Entries supplied:

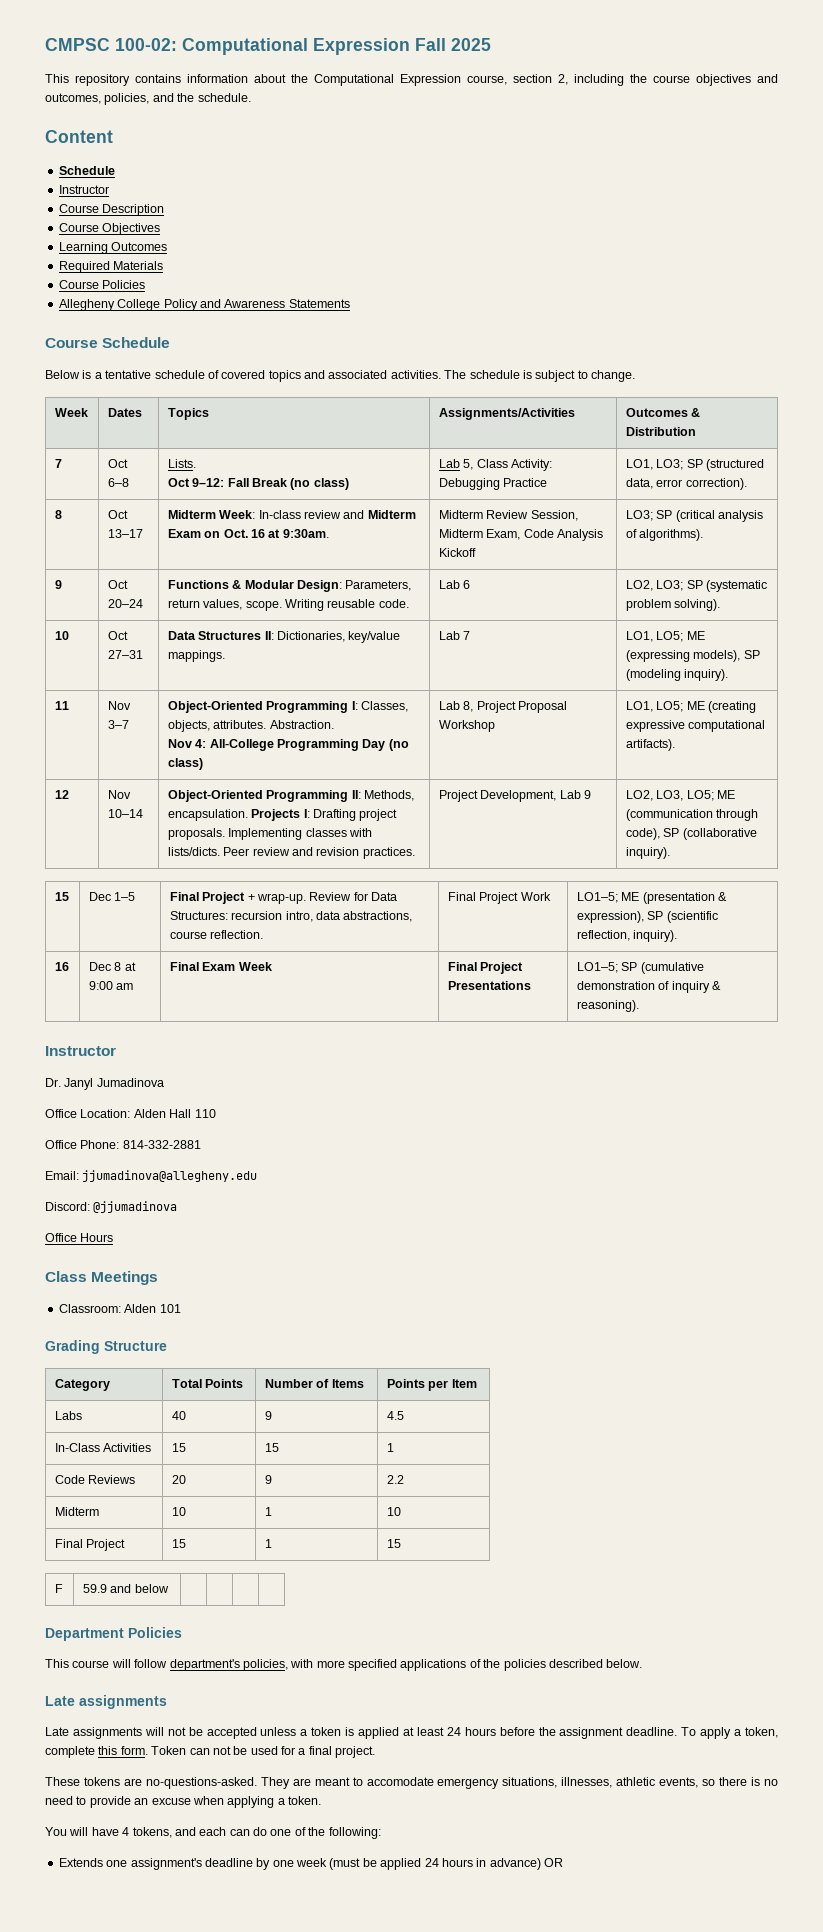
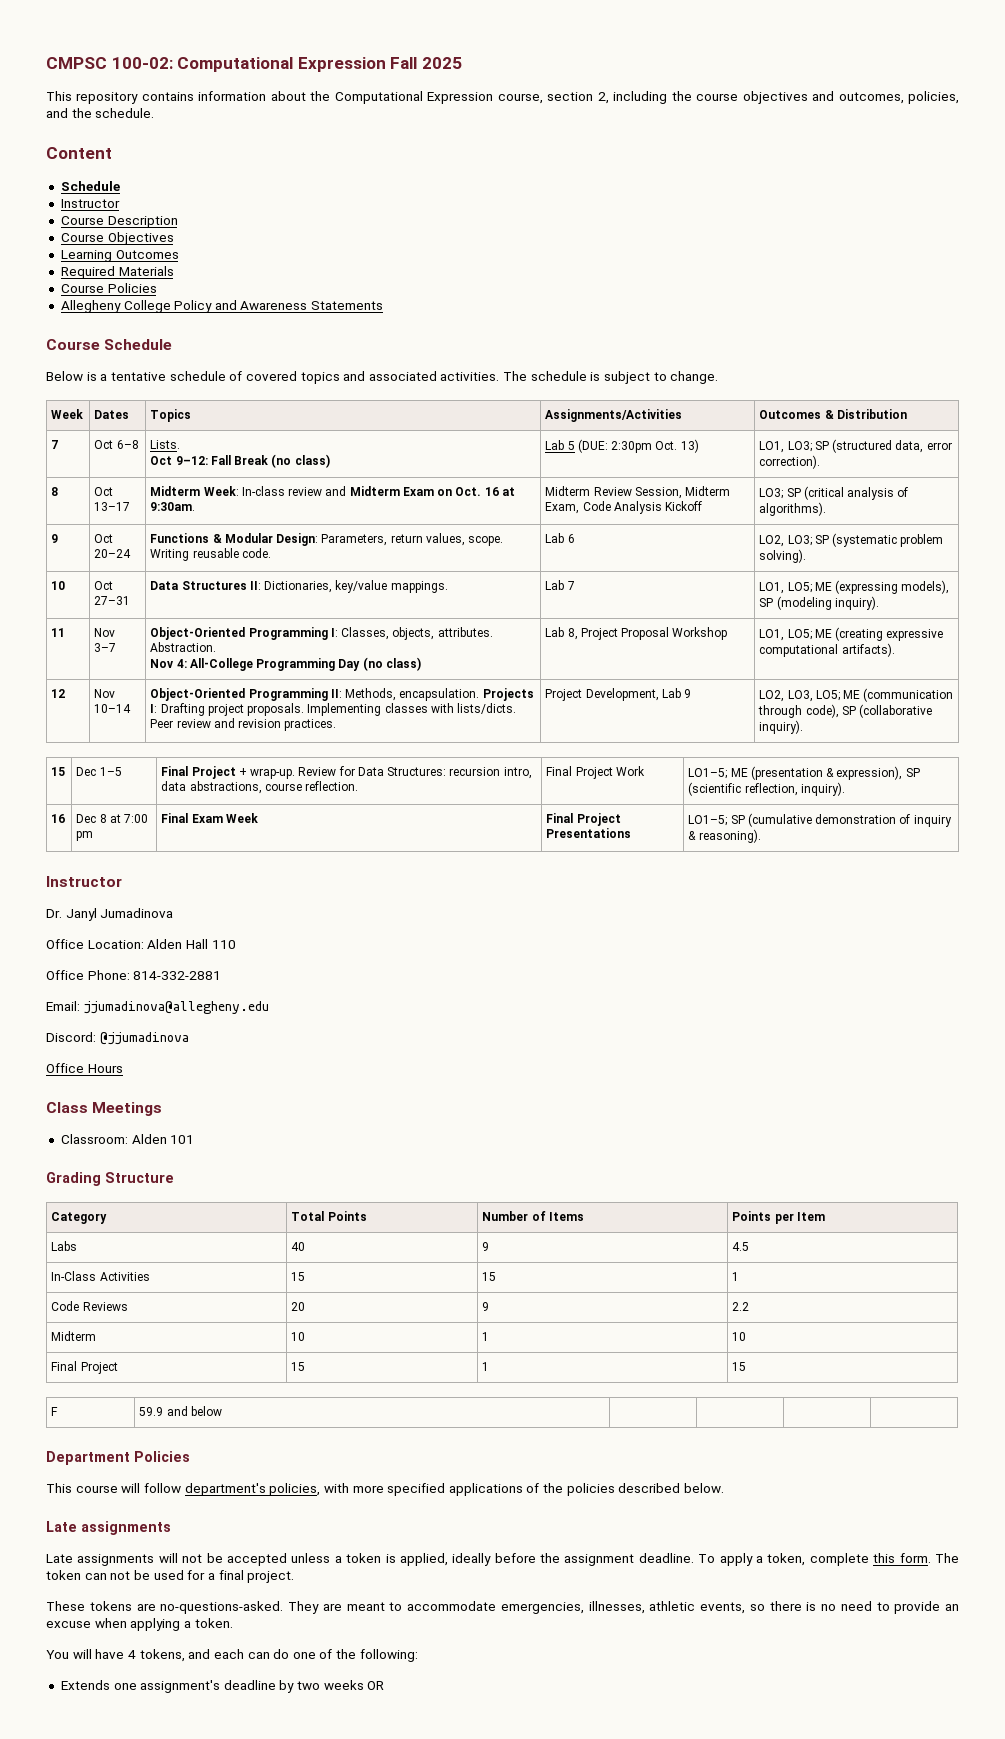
  7 | Oct 6–8 | Lists.
- Oct 9–12: Fall Break (no class) | Lab 5, Class Activity: Debugging Practice | LO1, LO3; SP (structured data, error correction).
+ Oct 9–12: Fall Break (no class) | Lab 5 (DUE: 2:30pm Oct. 13) | LO1, LO3; SP (structured data, error correction).
- 16 | Dec 8 at 9:00 am | Final Exam Week | Final Project Presentations | LO1–5; SP (cumulative demonstration of inquiry & reasoning).
+ 16 | Dec 8 at 7:00 pm | Final Exam Week | Final Project Presentations | LO1–5; SP (cumulative demonstration of inquiry & reasoning).
- Late assignments will not be accepted unless a token is applied at least 24 hours before the assignment deadline.
+ Late assignments will not be accepted unless a token is applied, ideally before the assignment deadline.
- Token can not be used for a final project.
+ The token can not be used for a final project.
- They are meant to accomodate emergency situations, illnesses, athletic events, so there is no need to provide an excuse when applying a token.
+ They are meant to accommodate emergencies, illnesses, athletic events, so there is no need to provide an excuse when applying a token.
- Extends one assignment's deadline by one week (must be applied 24 hours in advance) OR
+ Extends one assignment's deadline by two weeks OR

What the exercise asks: Working down from the line that contains "- Extends one", retype each line exactly through the last line of the data, and give nothing else.

Response box:
- Extends one assignment's deadline by one week (must be applied 24 hours in advance) OR
+ Extends one assignment's deadline by two weeks OR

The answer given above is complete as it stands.